• **AIM OF THE TASK**
The lines to output run from the first line of the entries below through the line containing "Countryside Quilts® Vintage"; copy them exactly and leave out pictures.

Records excerpted from a collection
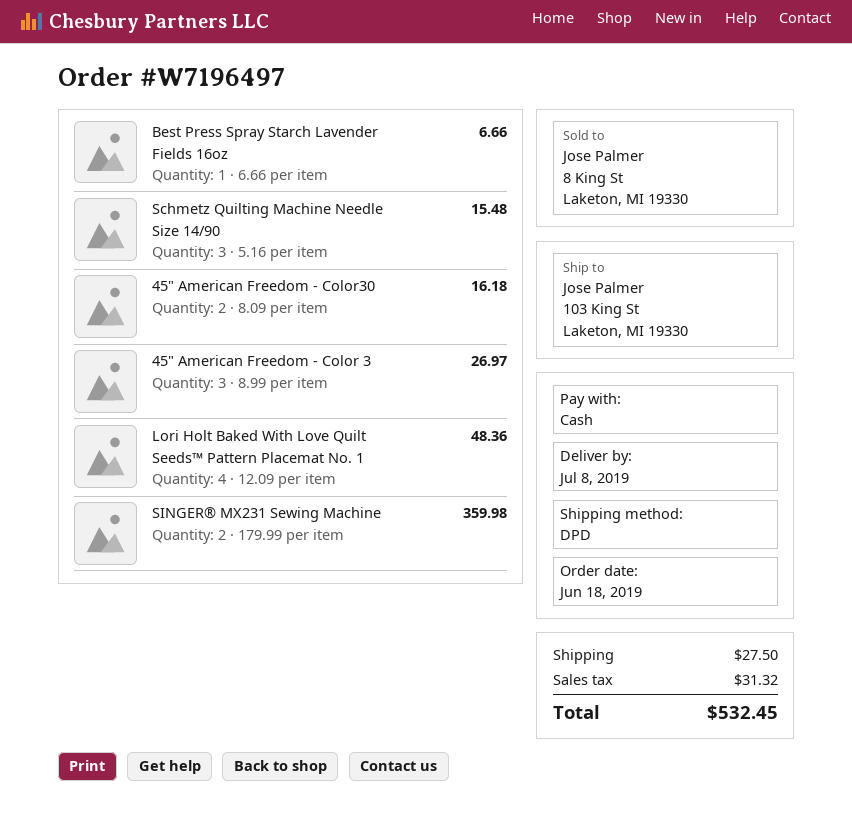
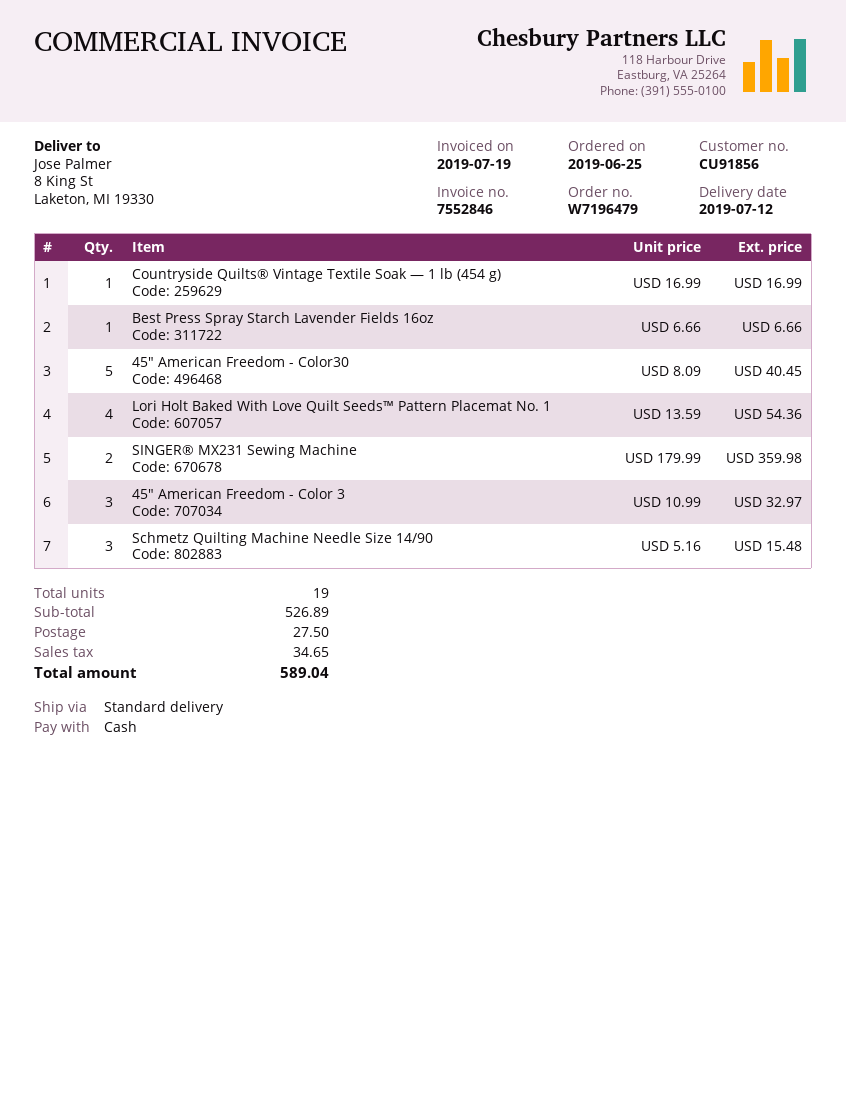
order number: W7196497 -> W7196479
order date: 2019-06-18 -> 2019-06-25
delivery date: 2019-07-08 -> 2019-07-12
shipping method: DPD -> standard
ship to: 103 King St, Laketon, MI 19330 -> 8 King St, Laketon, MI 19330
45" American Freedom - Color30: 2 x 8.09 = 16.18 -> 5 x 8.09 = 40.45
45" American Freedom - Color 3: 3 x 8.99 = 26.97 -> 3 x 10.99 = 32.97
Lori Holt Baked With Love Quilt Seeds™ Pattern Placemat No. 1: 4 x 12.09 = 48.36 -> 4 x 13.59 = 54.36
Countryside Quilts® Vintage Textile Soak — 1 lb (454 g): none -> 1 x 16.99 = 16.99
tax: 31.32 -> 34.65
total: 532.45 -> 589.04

• **RESULT FOR THIS EXERCISE**
order number: W7196497 -> W7196479
order date: 2019-06-18 -> 2019-06-25
delivery date: 2019-07-08 -> 2019-07-12
shipping method: DPD -> standard
ship to: 103 King St, Laketon, MI 19330 -> 8 King St, Laketon, MI 19330
45" American Freedom - Color30: 2 x 8.09 = 16.18 -> 5 x 8.09 = 40.45
45" American Freedom - Color 3: 3 x 8.99 = 26.97 -> 3 x 10.99 = 32.97
Lori Holt Baked With Love Quilt Seeds™ Pattern Placemat No. 1: 4 x 12.09 = 48.36 -> 4 x 13.59 = 54.36
Countryside Quilts® Vintage Textile Soak — 1 lb (454 g): none -> 1 x 16.99 = 16.99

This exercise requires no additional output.